Indian paramilitary soldiers have reached the bodies of seven people from an eight-member team of international climbers believed to have been killed on a notoriously dangerous Himalayan mountain, an official said Sunday. The team, including two Americans, had been missing on Nanda Devi East for nearly a month.
Pittorgarh District Magistrate V.K. Jogdande told CBS News that a paramilitary force reached the location after at least five bodies were spotted by helicopters earlier this month. According to Jogdande, the bodies were found under snow and are now being kept in a temporary camp set up to allow rescuers to bring them down one by one over the course of the next few days.

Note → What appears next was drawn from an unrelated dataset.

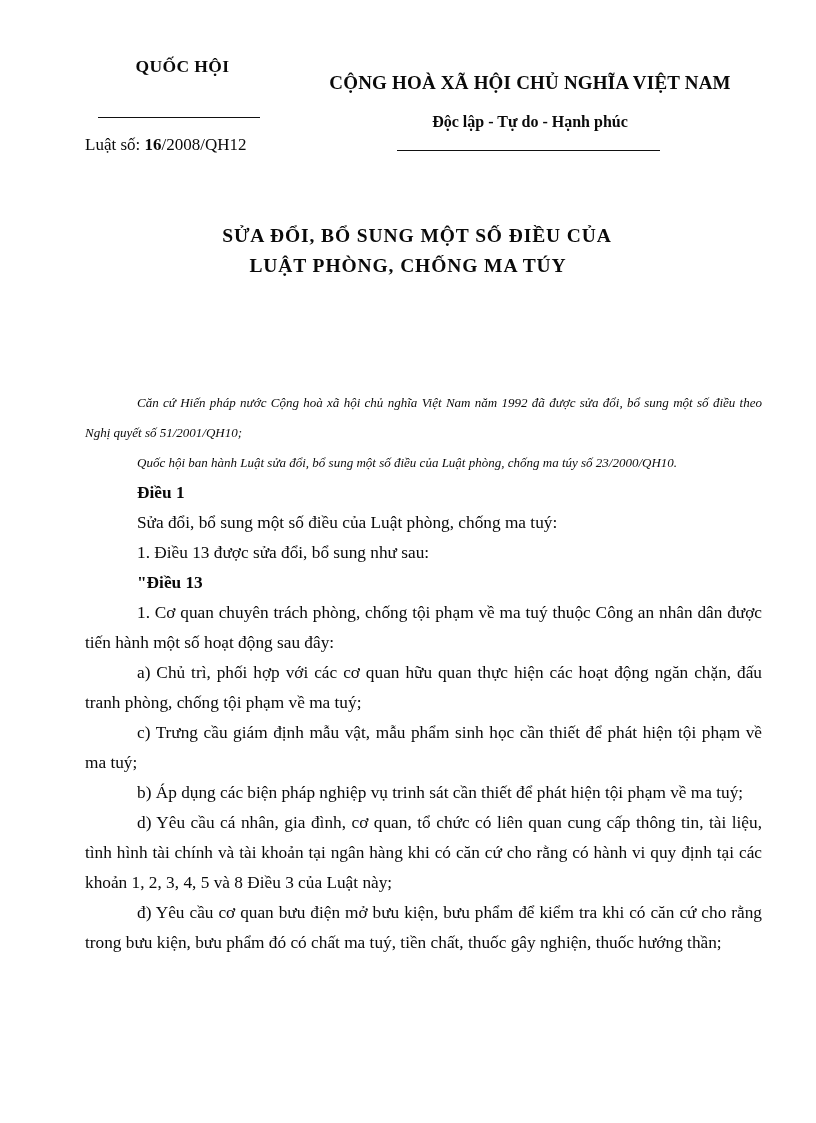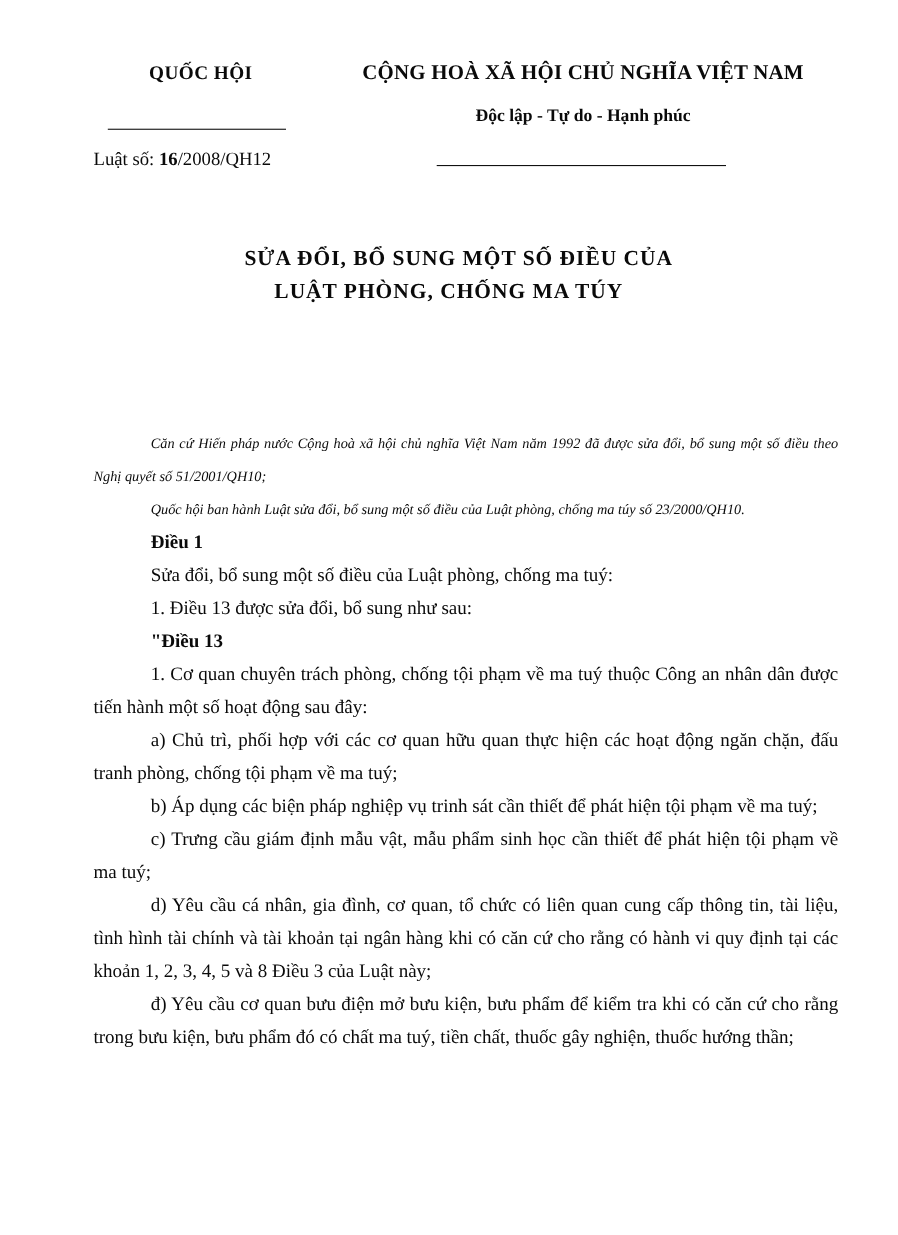"CỘNG HOÀ XÃ HỘI CHỦ" .hdr-right { top: 0 -> 16px }
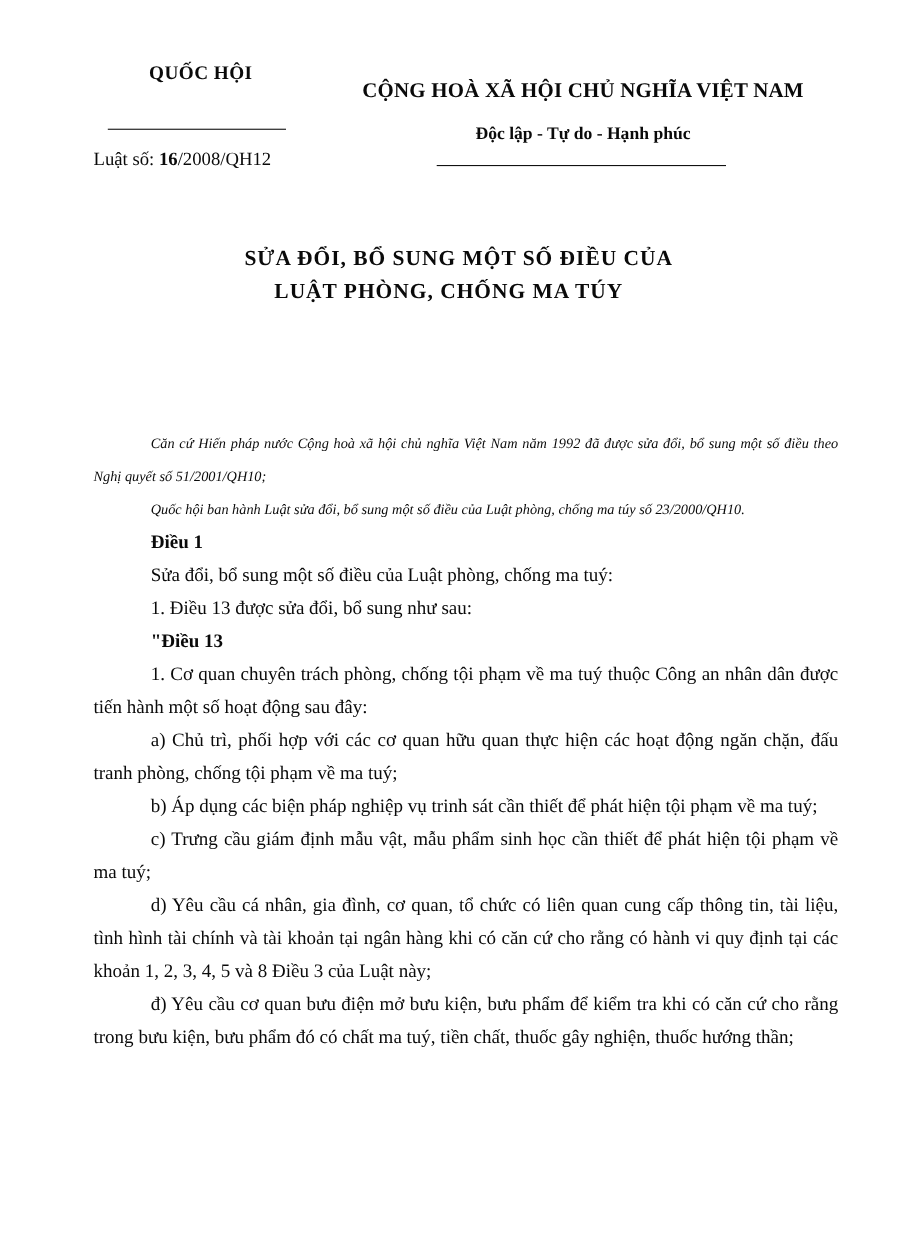"b) Áp dụng các biện" p.para { order: before "c) Trưng cầu giám định" -> after "c) Trưng cầu giám định" }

Veteran British mountaineer Martin Moran led a team of four Britons, two Americans, an Australian and an Indian on the expedition. Moran's Scotland-based company said contact with the team was lost May 26 following an avalanche. Officials said they were all presumed dead.
The search for the missing eighth mountaineer will continue, Jogdande said.

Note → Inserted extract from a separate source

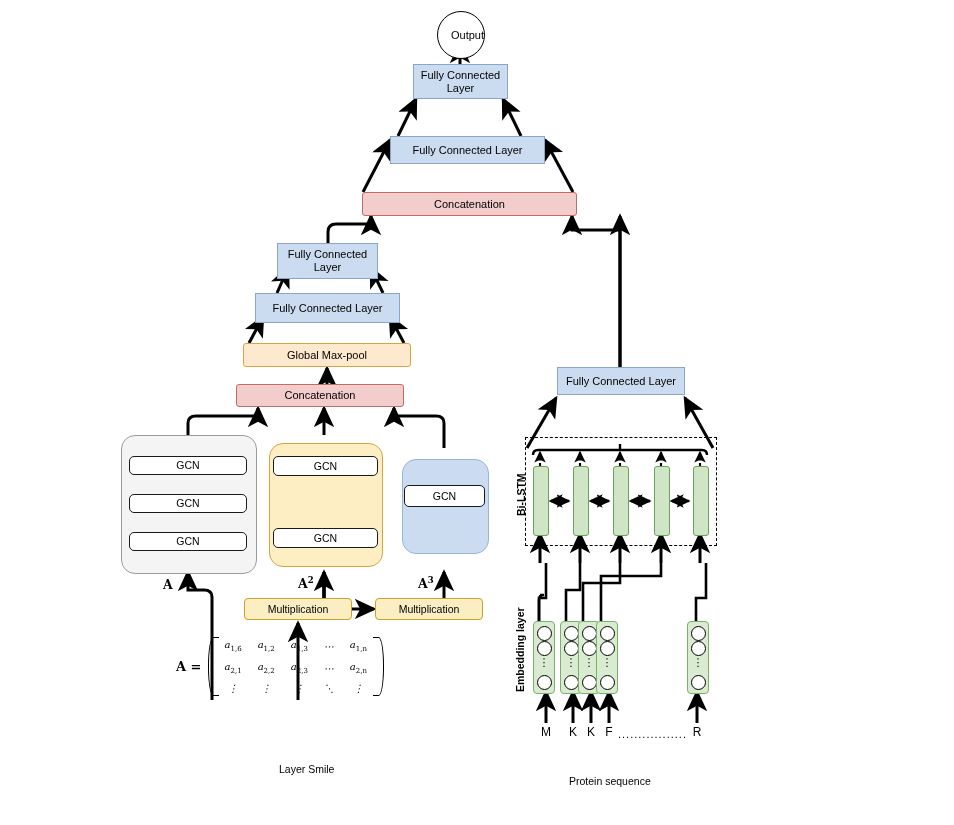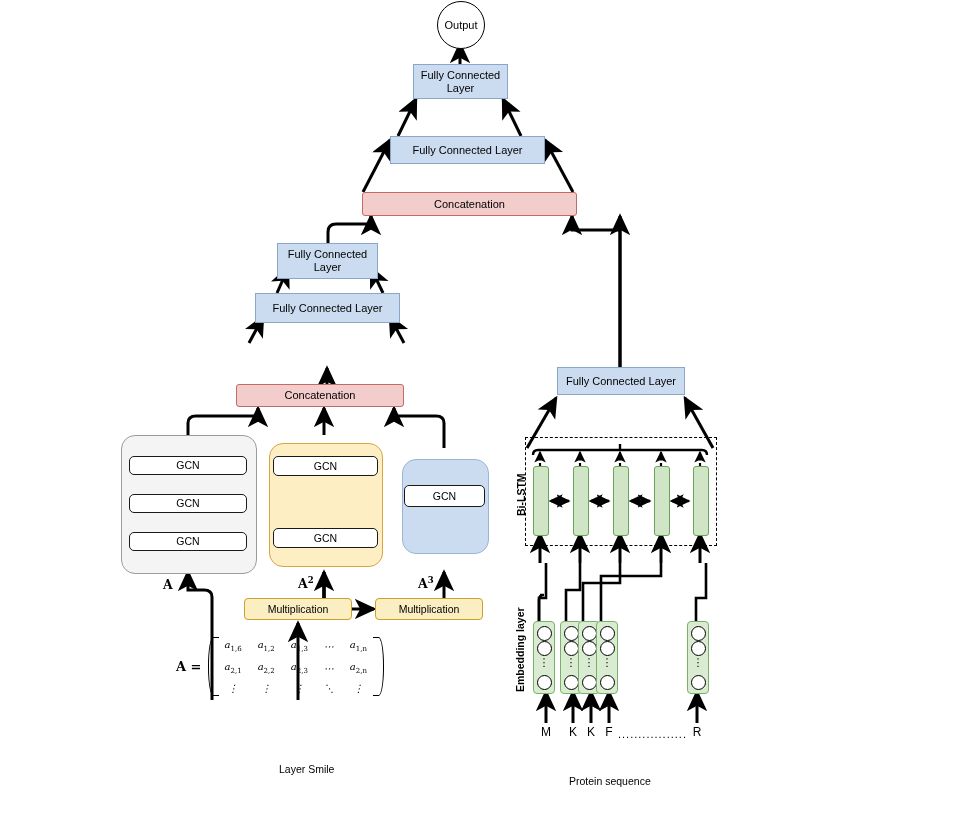"Output" div.output-circle { justify-content: none -> flex-end; top: 1px -> 11px }
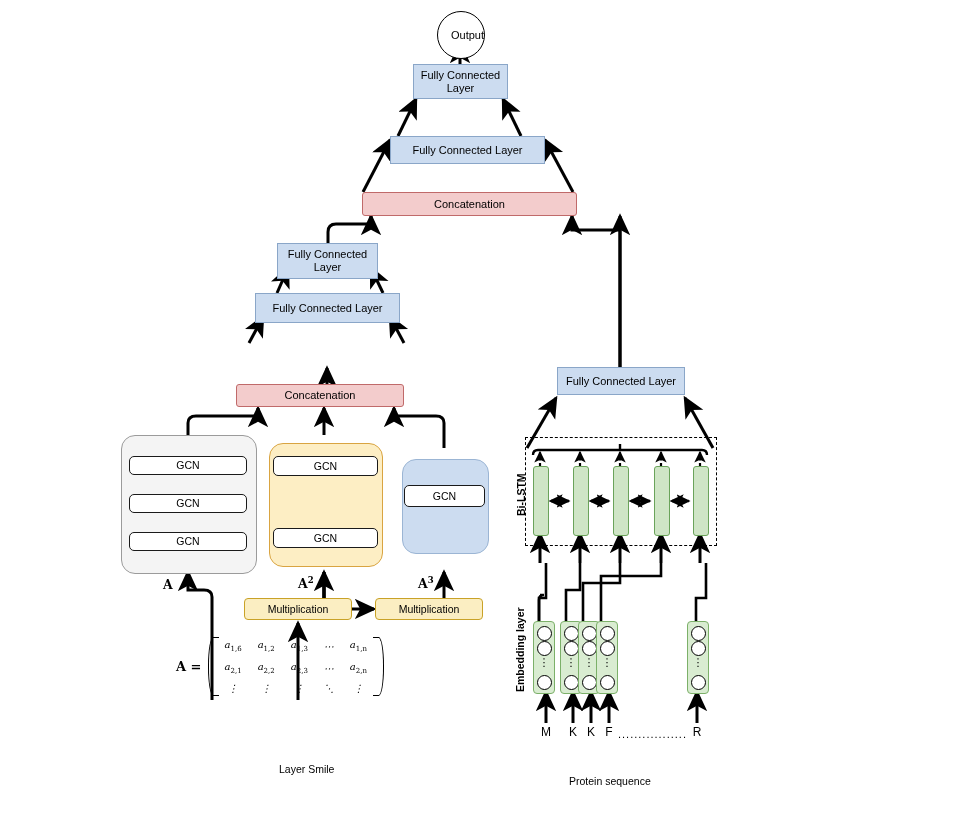"Global Max-pool" div.node { html: none -> <div> <span>Global Max-pool</span> </div> }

H.S. Chauhan, president of the Indian Mountaineering Foundation, said authorities would decide on an air evacuation of the bodies depending on weather conditions. Ground expeditions also are in the area for the task.
Nanda Devi East is considered a notoriously difficult peak to summit. "In comparison with Nanda Devi East, Everest is a picnic," Manmohan Singh Kohli told The Associated Press in a recent interview. The 88-year-old tried and failed to summit the peak, which is India's second-tallest.
During a 1964 expedition attempt, Kohli survived two avalanches and two precipitous falls. Kohli is a winner of India's top honor for athletic achievements for his mountaineering feats.